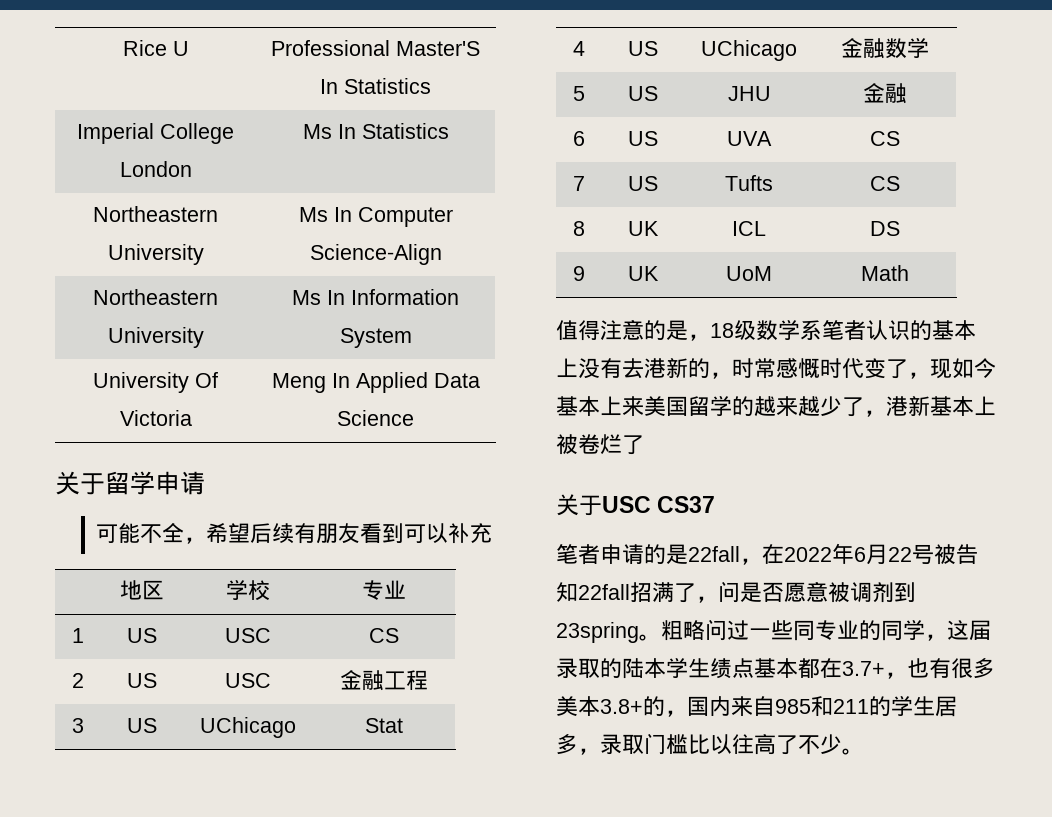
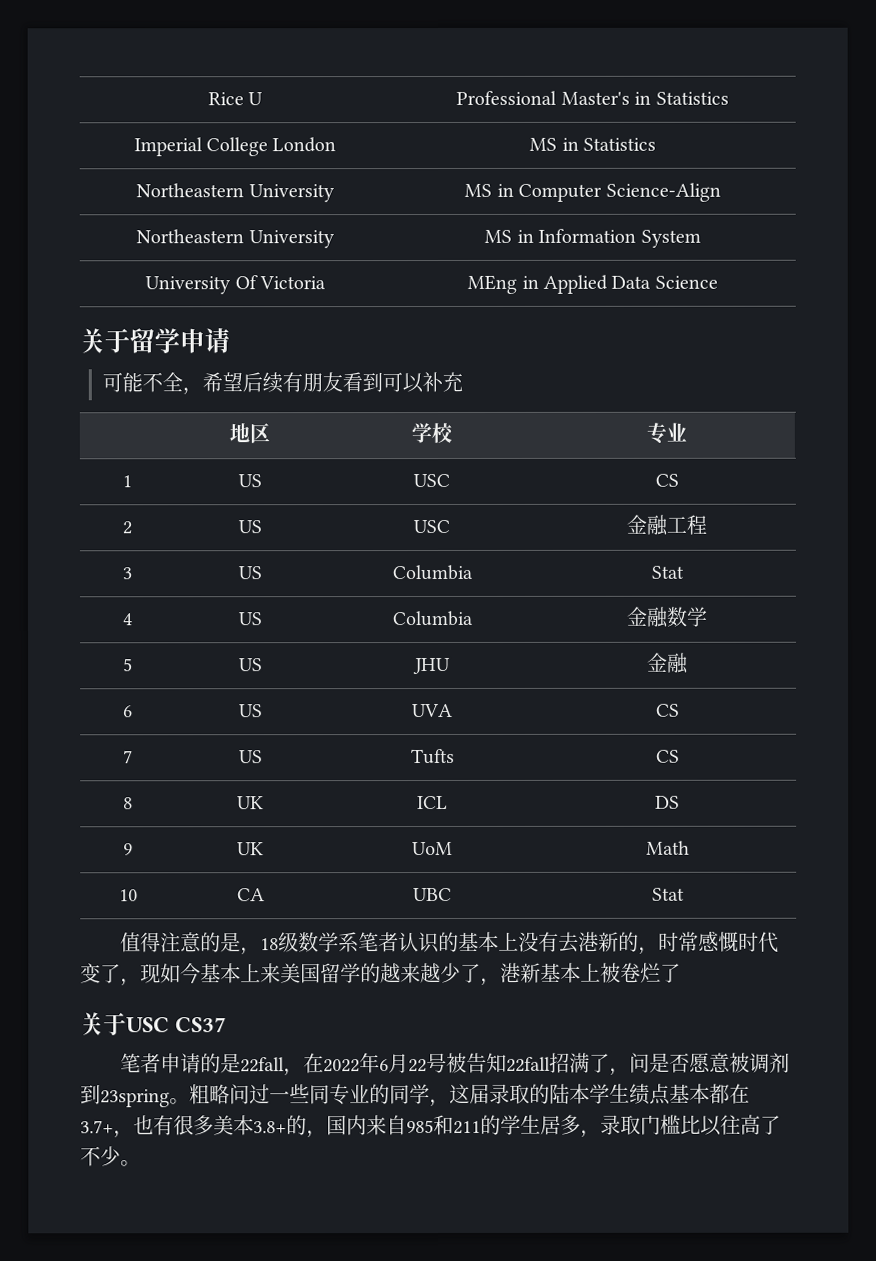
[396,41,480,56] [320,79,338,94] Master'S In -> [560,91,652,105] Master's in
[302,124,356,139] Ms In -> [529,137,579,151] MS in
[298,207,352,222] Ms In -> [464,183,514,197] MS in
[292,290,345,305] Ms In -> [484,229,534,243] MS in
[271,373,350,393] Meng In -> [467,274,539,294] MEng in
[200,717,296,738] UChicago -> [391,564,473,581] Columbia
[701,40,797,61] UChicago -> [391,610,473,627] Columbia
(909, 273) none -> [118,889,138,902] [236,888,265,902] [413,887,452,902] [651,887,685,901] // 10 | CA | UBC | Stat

• • • • •

# Brief:
From the material above, report how many lines contain the word "Columbia", giving only the number.

# Answer to the problem:
2